* _EXERCISE_
Look through the material below and give the number of lines holding "部品コード", with no other words.

* _MATERIAL FOR THE TASK_

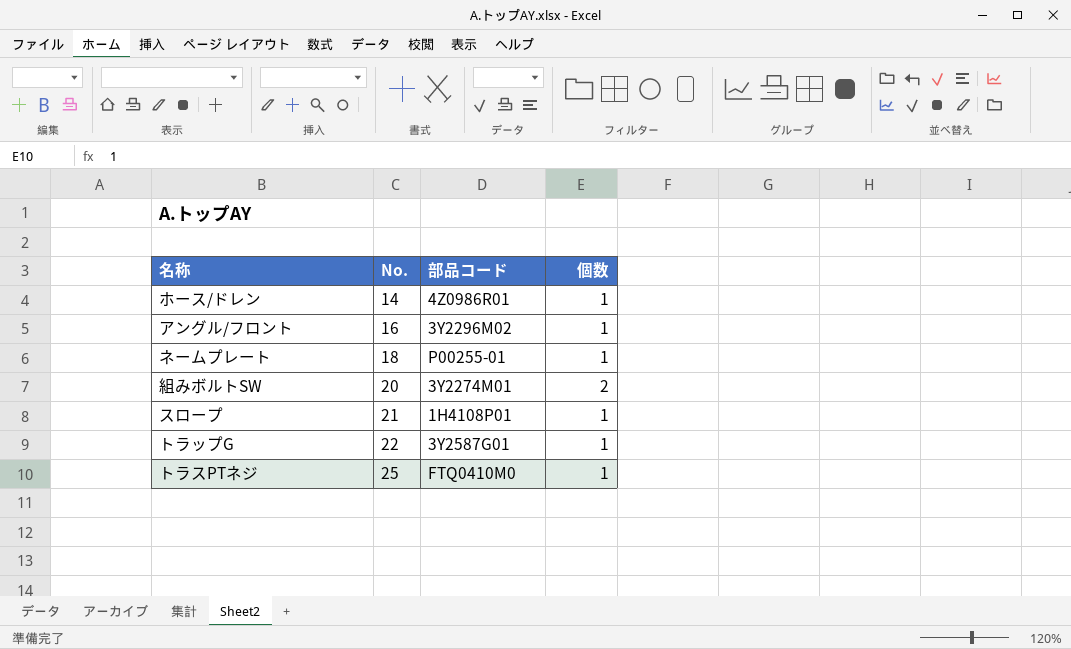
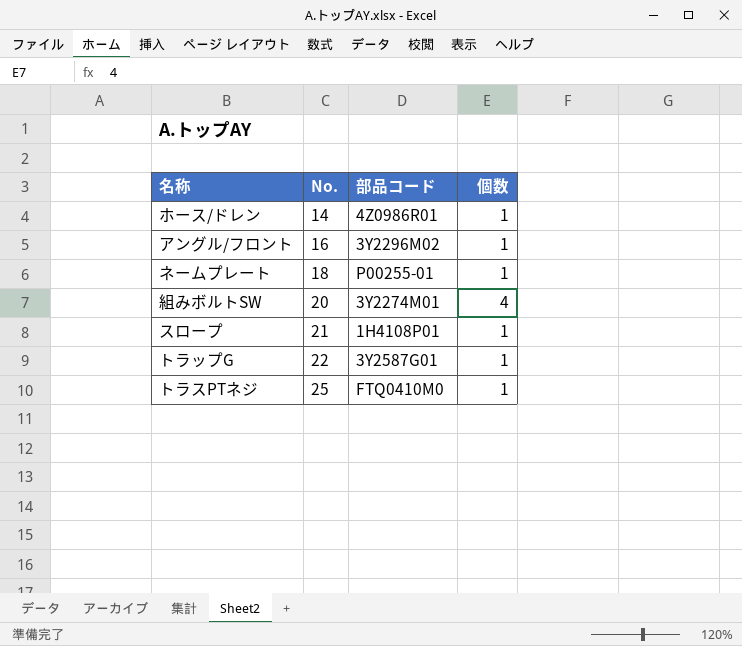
組みボルトSW | 個数: 2 -> 4

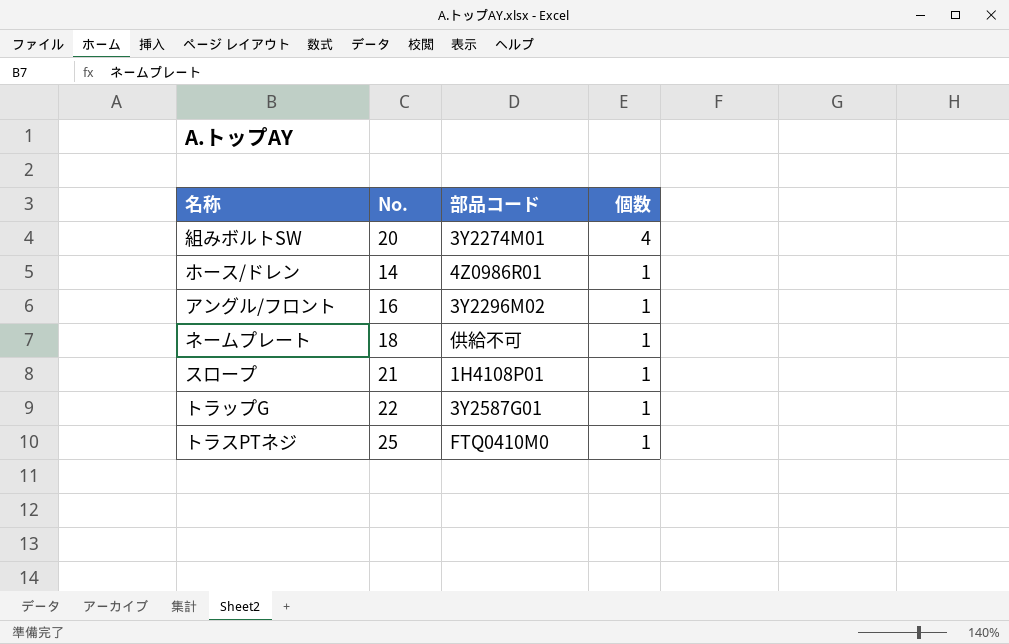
row order: No. ascending -> 個数 descending
ネームプレート | 部品コード: P00255-01 -> 供給不可

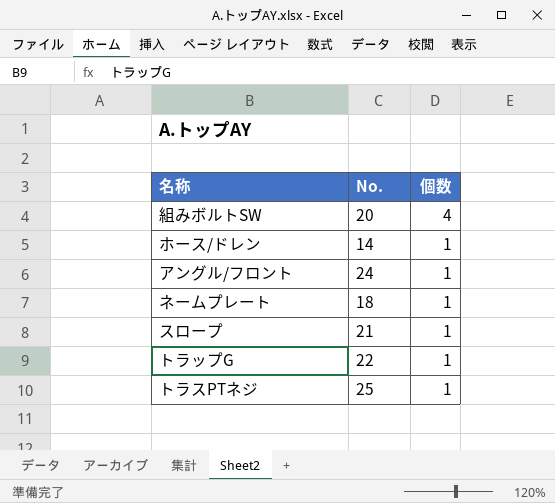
column 部品コード | position: 3 -> none
アングル/フロント | No.: 16 -> 24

* _EXERCISE RESULT_
2